Make an exact copy of the whole listing, but leave its pictures out.

[Data supplied]:
- Opening Delimiter -
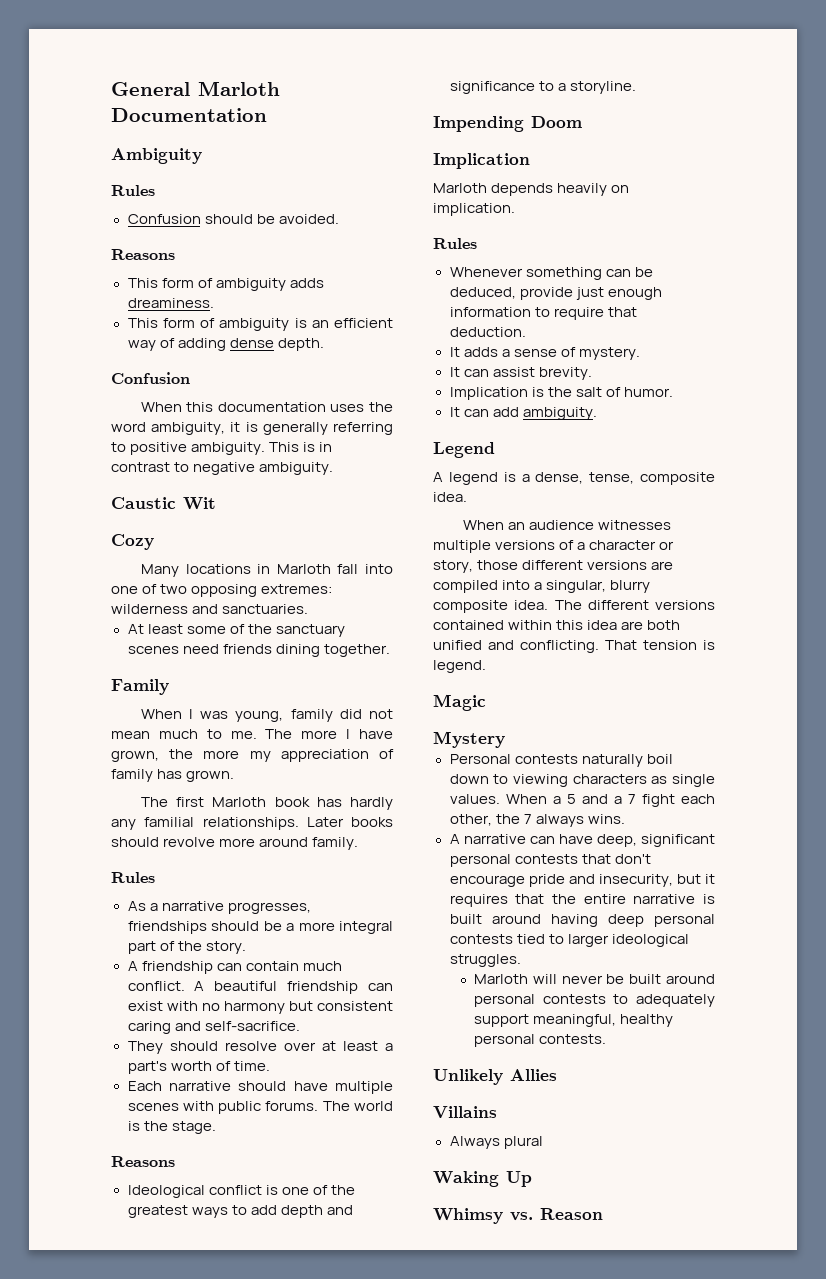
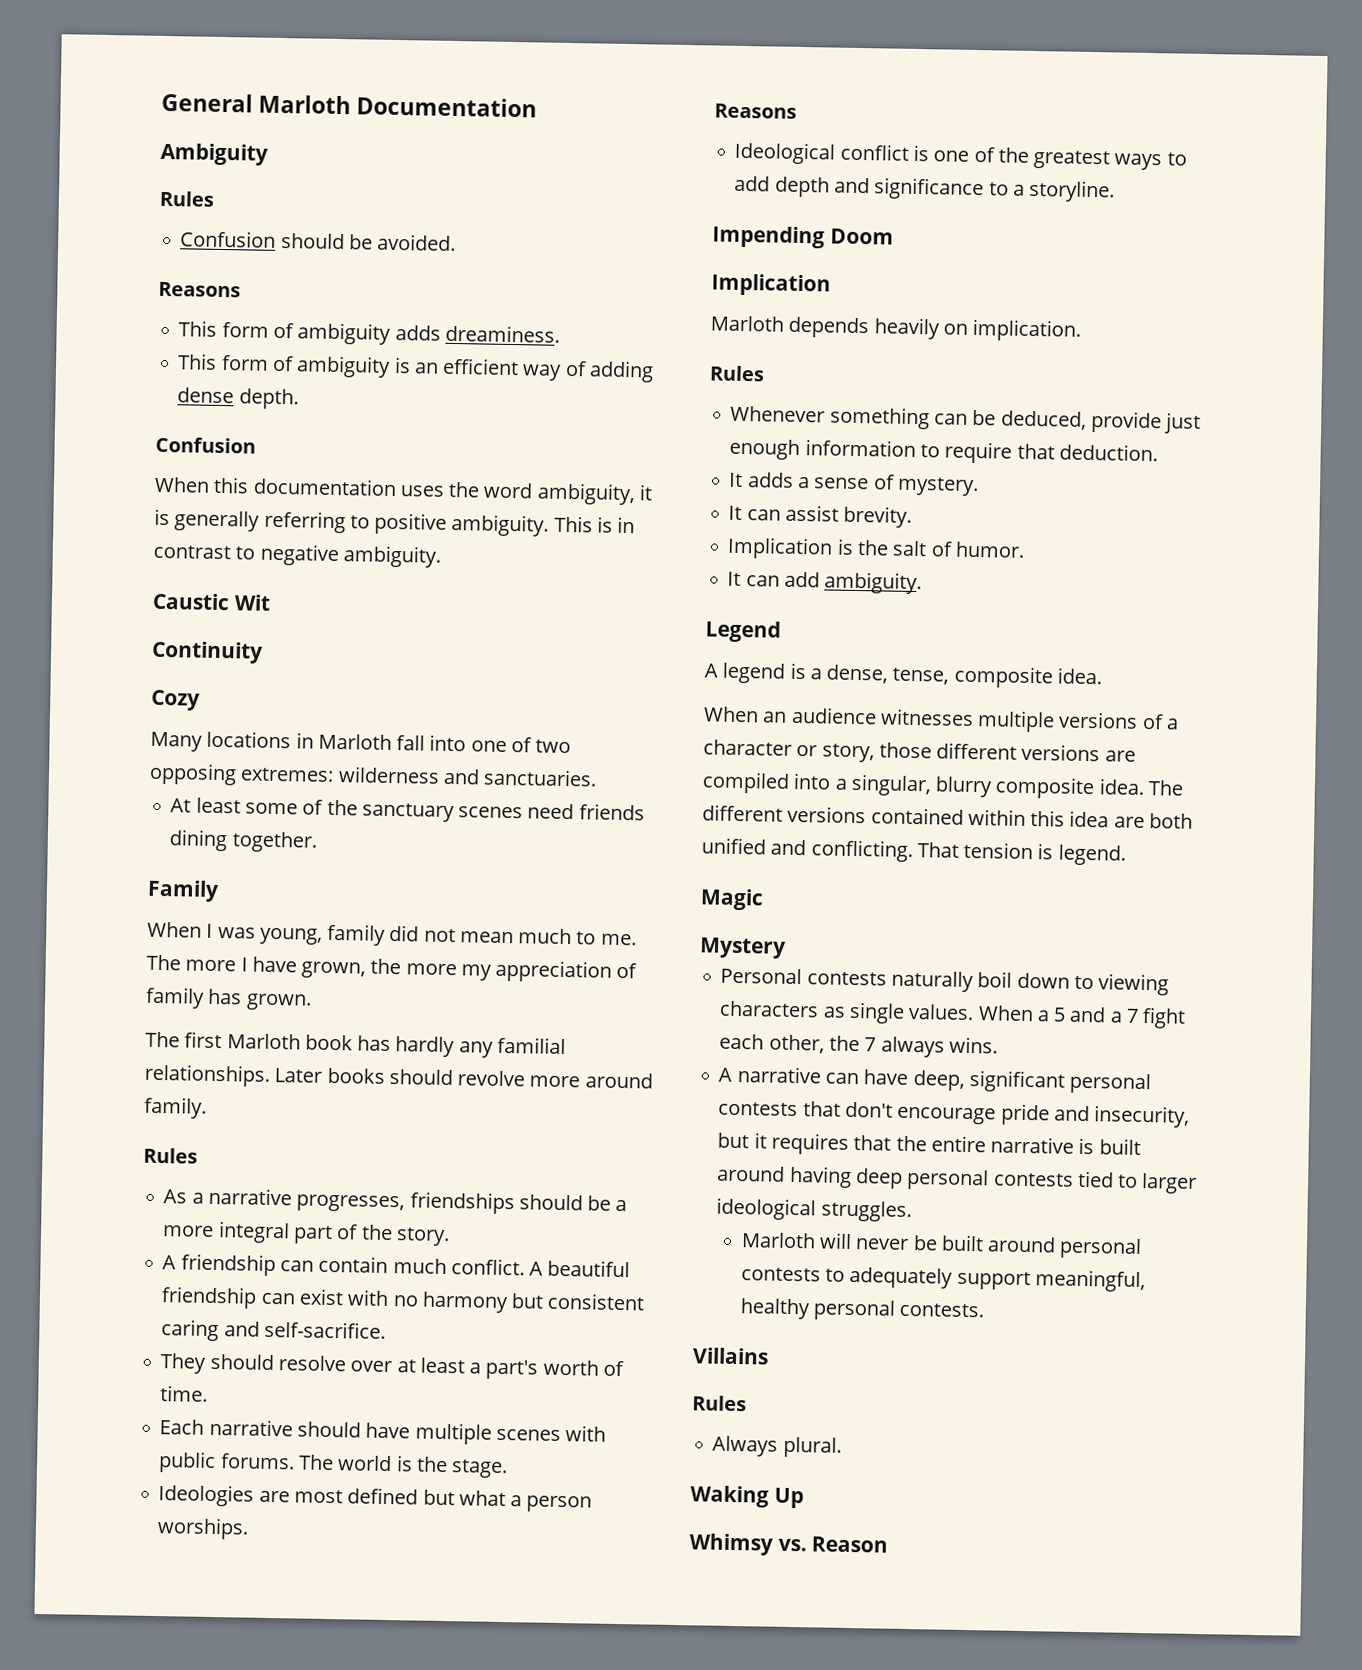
(216, 503) none -> [151,640,263,664] // Continuity
(216, 1127) none -> [158,1484,593,1513] [157,1517,250,1540] // Ideologies are most defined but what a person worships.
[433,1069,557,1085] // Unlikely Allies -> (985, 1310) none
(497, 1112) none -> [692,1395,747,1412] // Rules
[503,1136,543,1149] plural -> [782,1436,842,1458] plural.

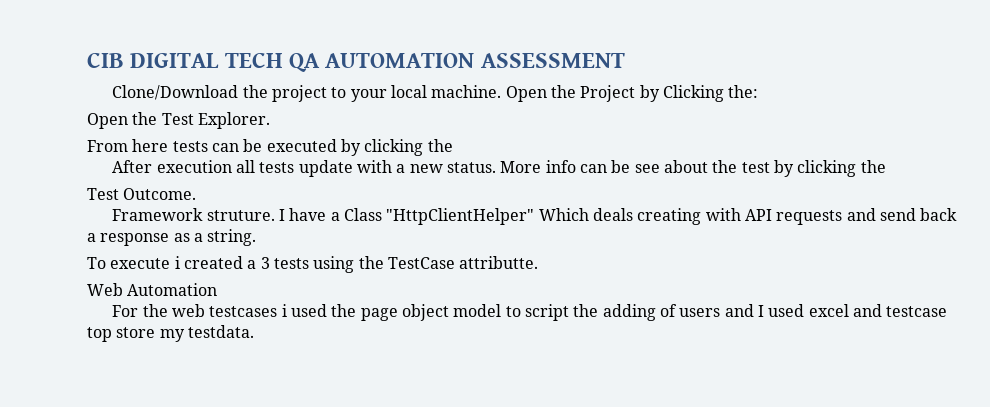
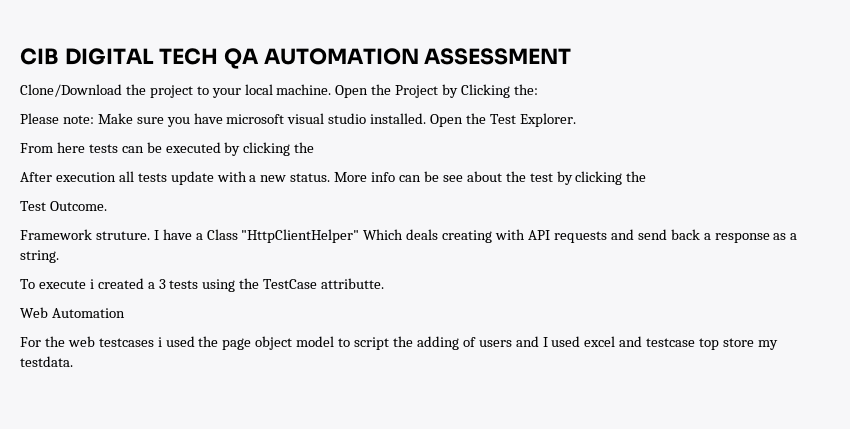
(759, 91) none -> [20,113,427,127] Please note: Make sure you have microsoft visual studio installed.

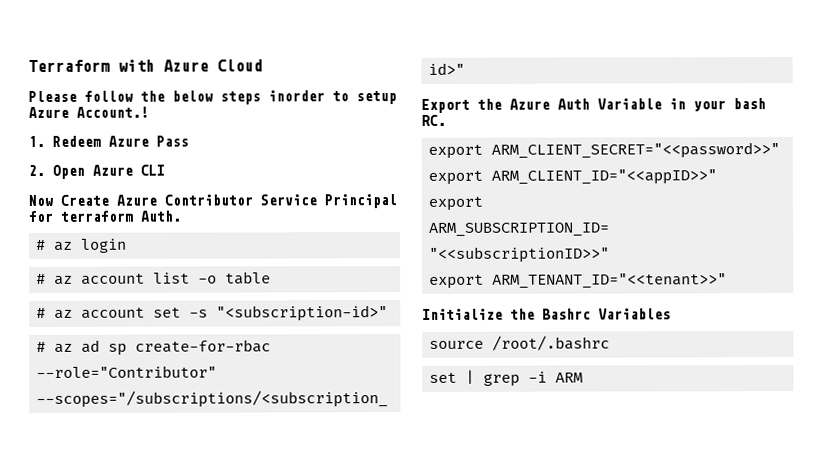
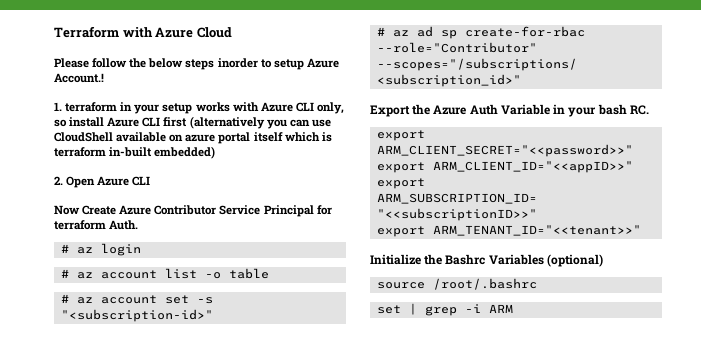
[52,135,189,147] Redeem Azure Pass -> [65,102,344,114] [54,116,331,129] [54,132,332,144] [54,146,216,159] terraform in your setup works with Azure CLI only, so install Azure CLI first (alternatively you can use CloudShell available on azure portal itself which is terraform in-built embedded)
(671, 314) none -> [546,254,603,267] (optional)

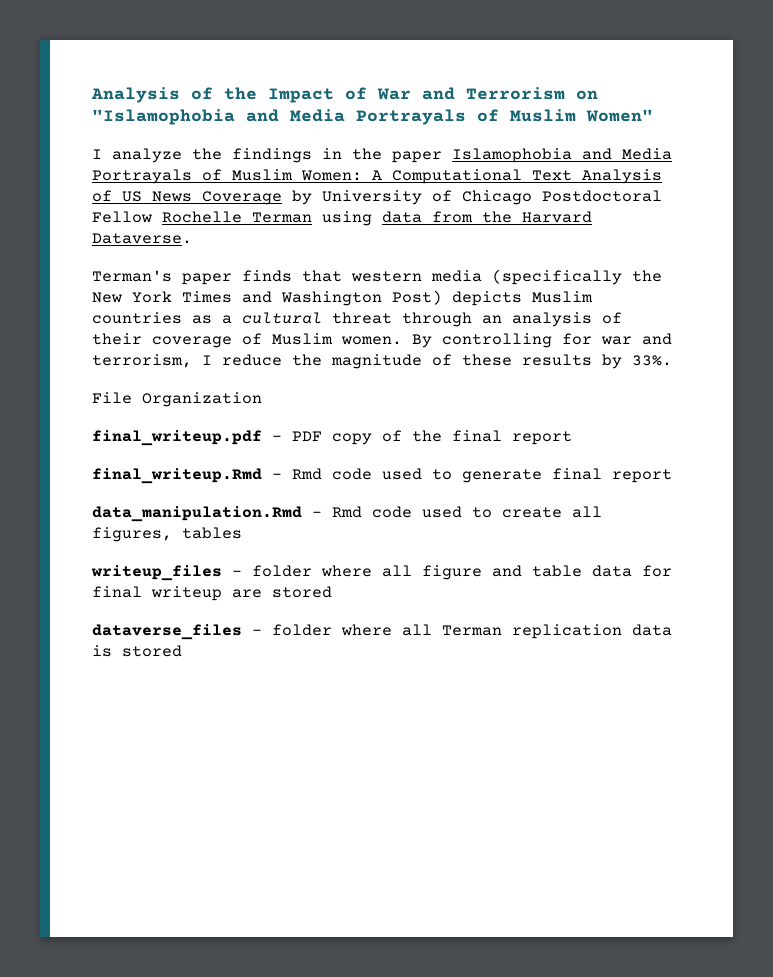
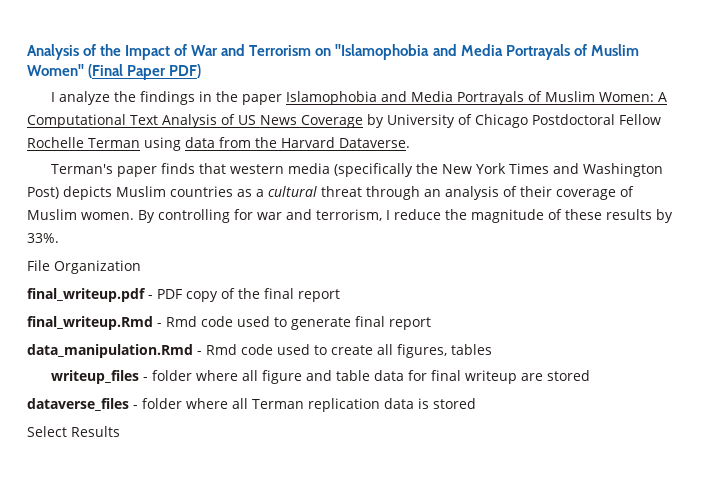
(653, 115) none -> [88,64,202,80] (Final Paper PDF)
(182, 651) none -> [27,426,120,437] // Select Results

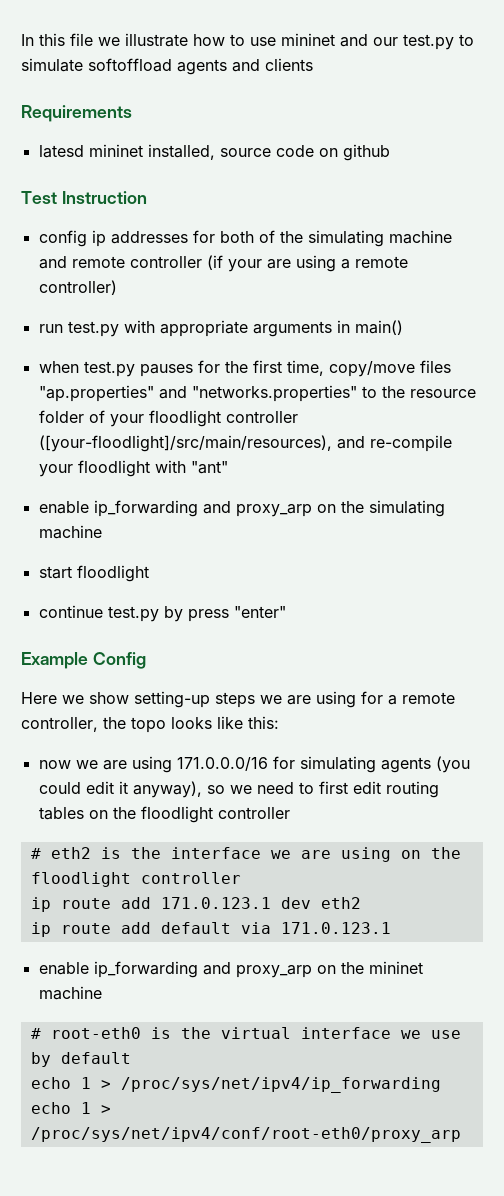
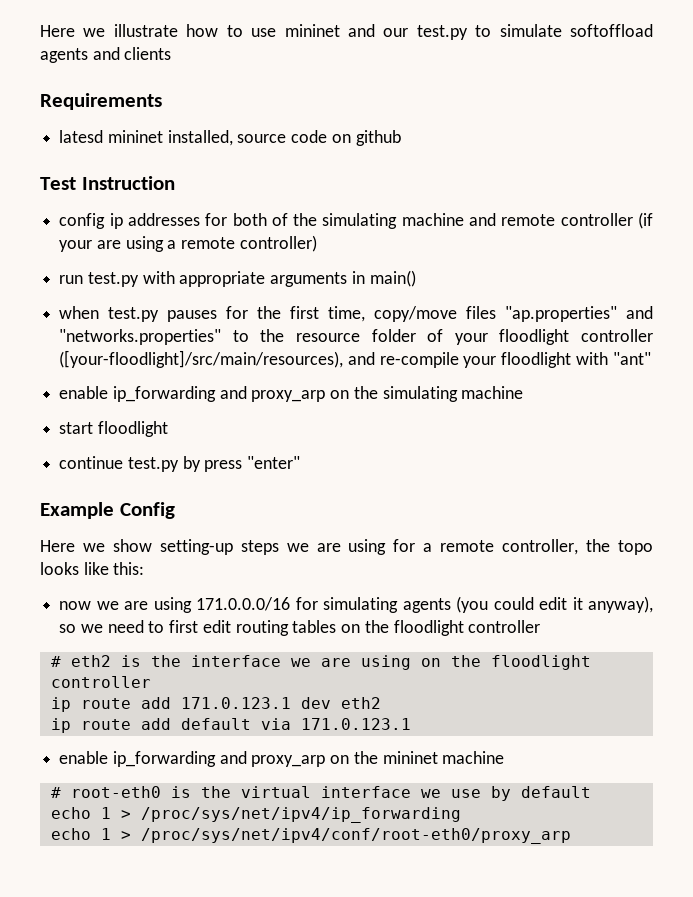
[21,33,93,46] In this file -> [40,25,75,37] Here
- Closing Delimiter -
[Solution]:
(216, 503) none -> [151,640,263,664] // Continuity
(216, 1127) none -> [158,1484,593,1513] [157,1517,250,1540] // Ideologies are most defined but what a person worships.
[433,1069,557,1085] // Unlikely Allies -> (985, 1310) none
(497, 1112) none -> [692,1395,747,1412] // Rules
[503,1136,543,1149] plural -> [782,1436,842,1458] plural.

(759, 91) none -> [20,113,427,127] Please note: Make sure you have microsoft visual studio installed.

[52,135,189,147] Redeem Azure Pass -> [65,102,344,114] [54,116,331,129] [54,132,332,144] [54,146,216,159] terraform in your setup works with Azure CLI only, so install Azure CLI first (alternatively you can use CloudShell available on azure portal itself which is terraform in-built embedded)
(671, 314) none -> [546,254,603,267] (optional)

(653, 115) none -> [88,64,202,80] (Final Paper PDF)
(182, 651) none -> [27,426,120,437] // Select Results

[21,33,93,46] In this file -> [40,25,75,37] Here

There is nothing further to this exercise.